> [EXERCISE MATERIAL]:
↓

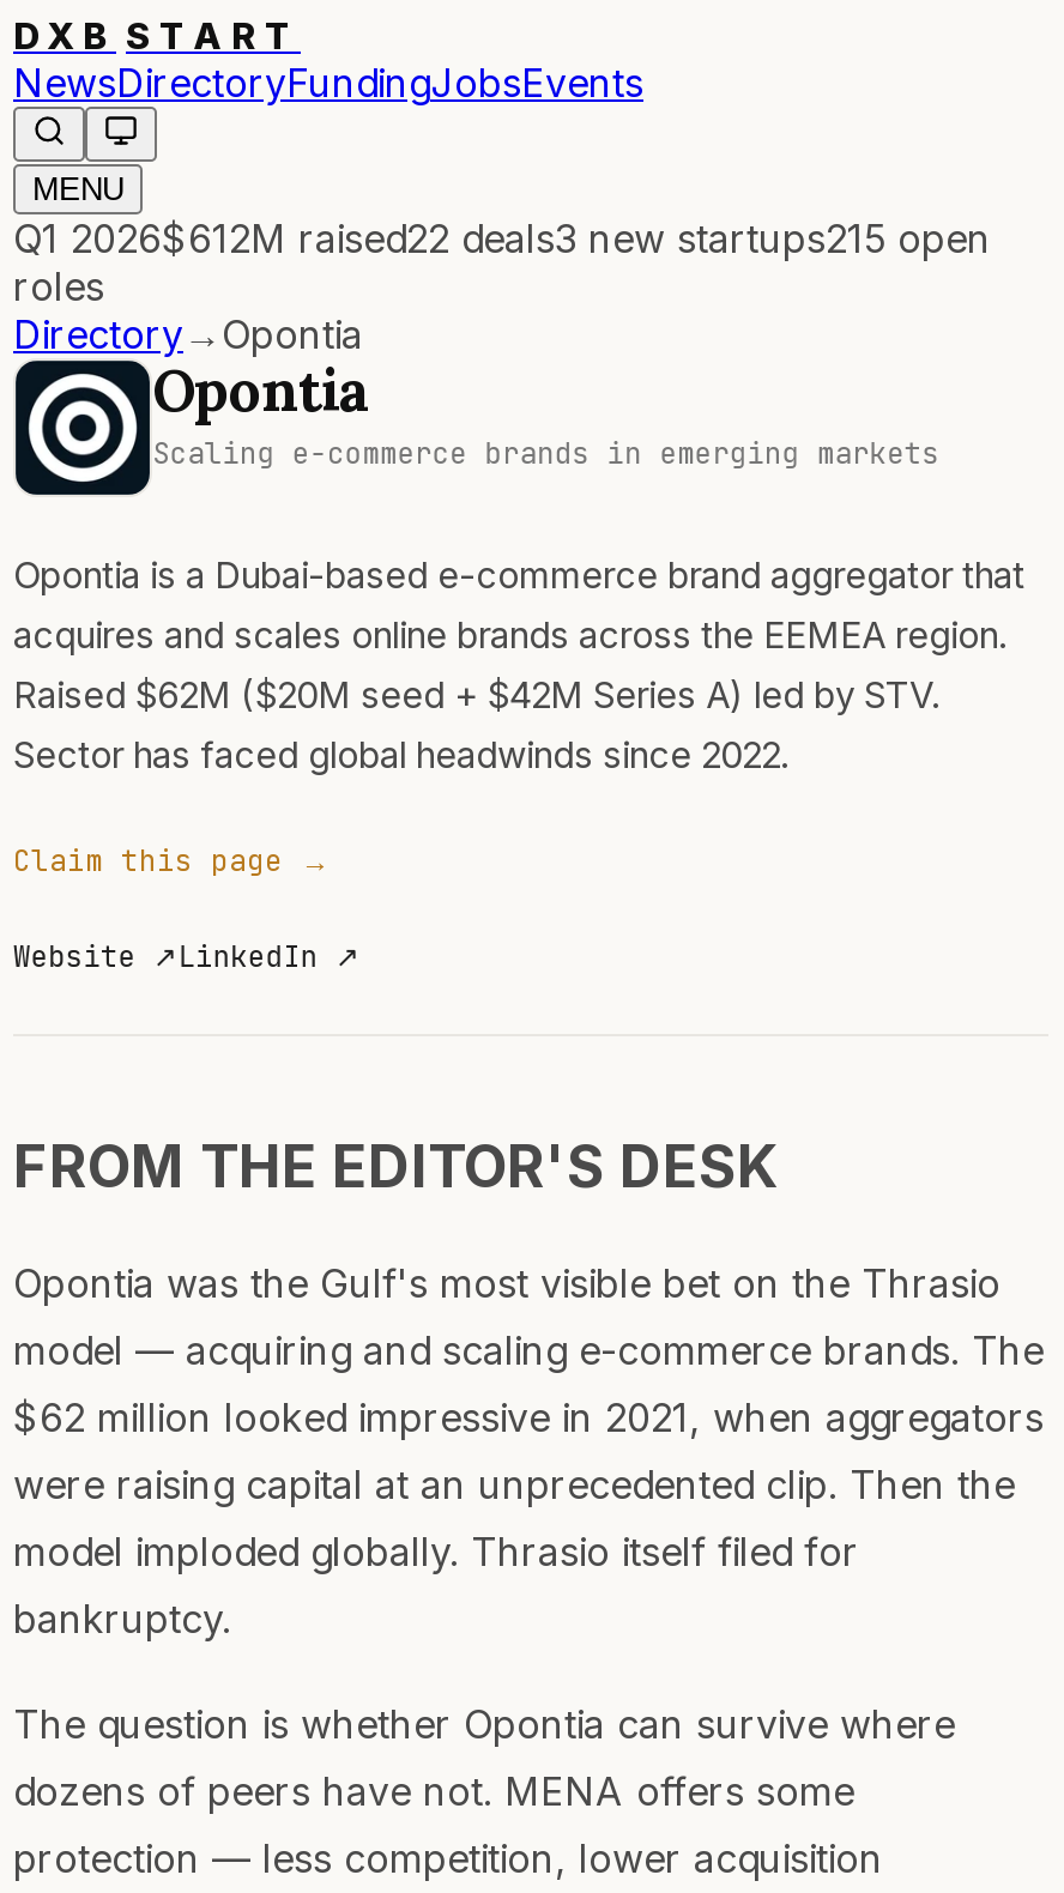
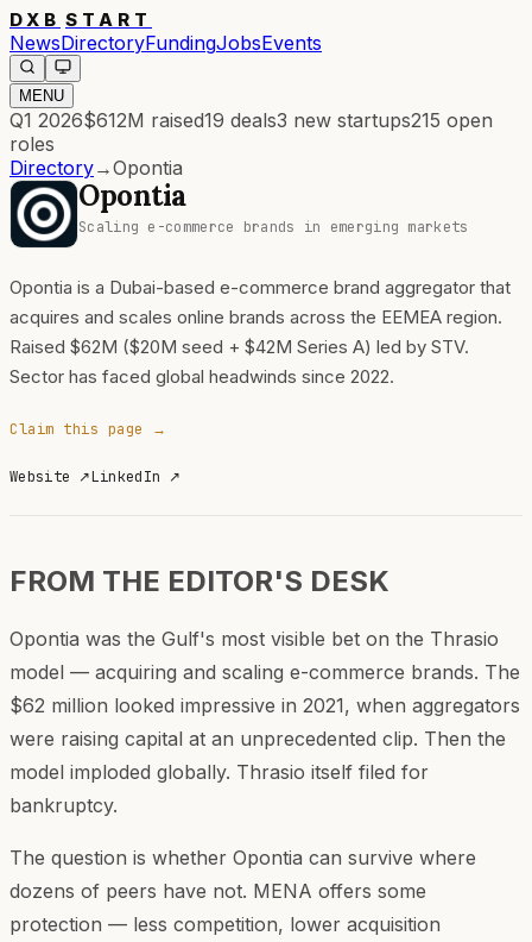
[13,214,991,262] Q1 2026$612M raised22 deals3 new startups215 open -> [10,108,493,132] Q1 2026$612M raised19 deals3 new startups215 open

↑
↓

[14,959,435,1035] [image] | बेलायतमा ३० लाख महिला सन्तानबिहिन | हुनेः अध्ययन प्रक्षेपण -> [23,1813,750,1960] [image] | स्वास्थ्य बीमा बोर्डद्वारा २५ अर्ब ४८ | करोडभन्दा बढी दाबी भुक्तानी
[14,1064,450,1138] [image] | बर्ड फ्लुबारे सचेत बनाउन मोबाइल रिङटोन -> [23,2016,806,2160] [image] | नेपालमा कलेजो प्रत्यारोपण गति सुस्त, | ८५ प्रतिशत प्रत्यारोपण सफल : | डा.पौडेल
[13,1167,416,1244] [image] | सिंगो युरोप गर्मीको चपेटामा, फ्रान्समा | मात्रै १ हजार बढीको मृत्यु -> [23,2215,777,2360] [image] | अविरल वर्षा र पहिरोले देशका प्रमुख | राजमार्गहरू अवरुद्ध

↑
↓

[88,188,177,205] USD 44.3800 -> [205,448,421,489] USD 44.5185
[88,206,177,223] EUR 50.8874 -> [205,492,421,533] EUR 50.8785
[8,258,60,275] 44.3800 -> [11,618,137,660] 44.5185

↑

> [YOUR TASK]:
All lines in the listing above between the line with "[14,1064,450,1138] [image] |" and the line with "[13,1167,416,1244] [image] |", inclusive, should be set down exactly, and no line outside that range.

> [SOLVED PROBLEM]:
[14,1064,450,1138] [image] | बर्ड फ्लुबारे सचेत बनाउन मोबाइल रिङटोन -> [23,2016,806,2160] [image] | नेपालमा कलेजो प्रत्यारोपण गति सुस्त, | ८५ प्रतिशत प्रत्यारोपण सफल : | डा.पौडेल
[13,1167,416,1244] [image] | सिंगो युरोप गर्मीको चपेटामा, फ्रान्समा | मात्रै १ हजार बढीको मृत्यु -> [23,2215,777,2360] [image] | अविरल वर्षा र पहिरोले देशका प्रमुख | राजमार्गहरू अवरुद्ध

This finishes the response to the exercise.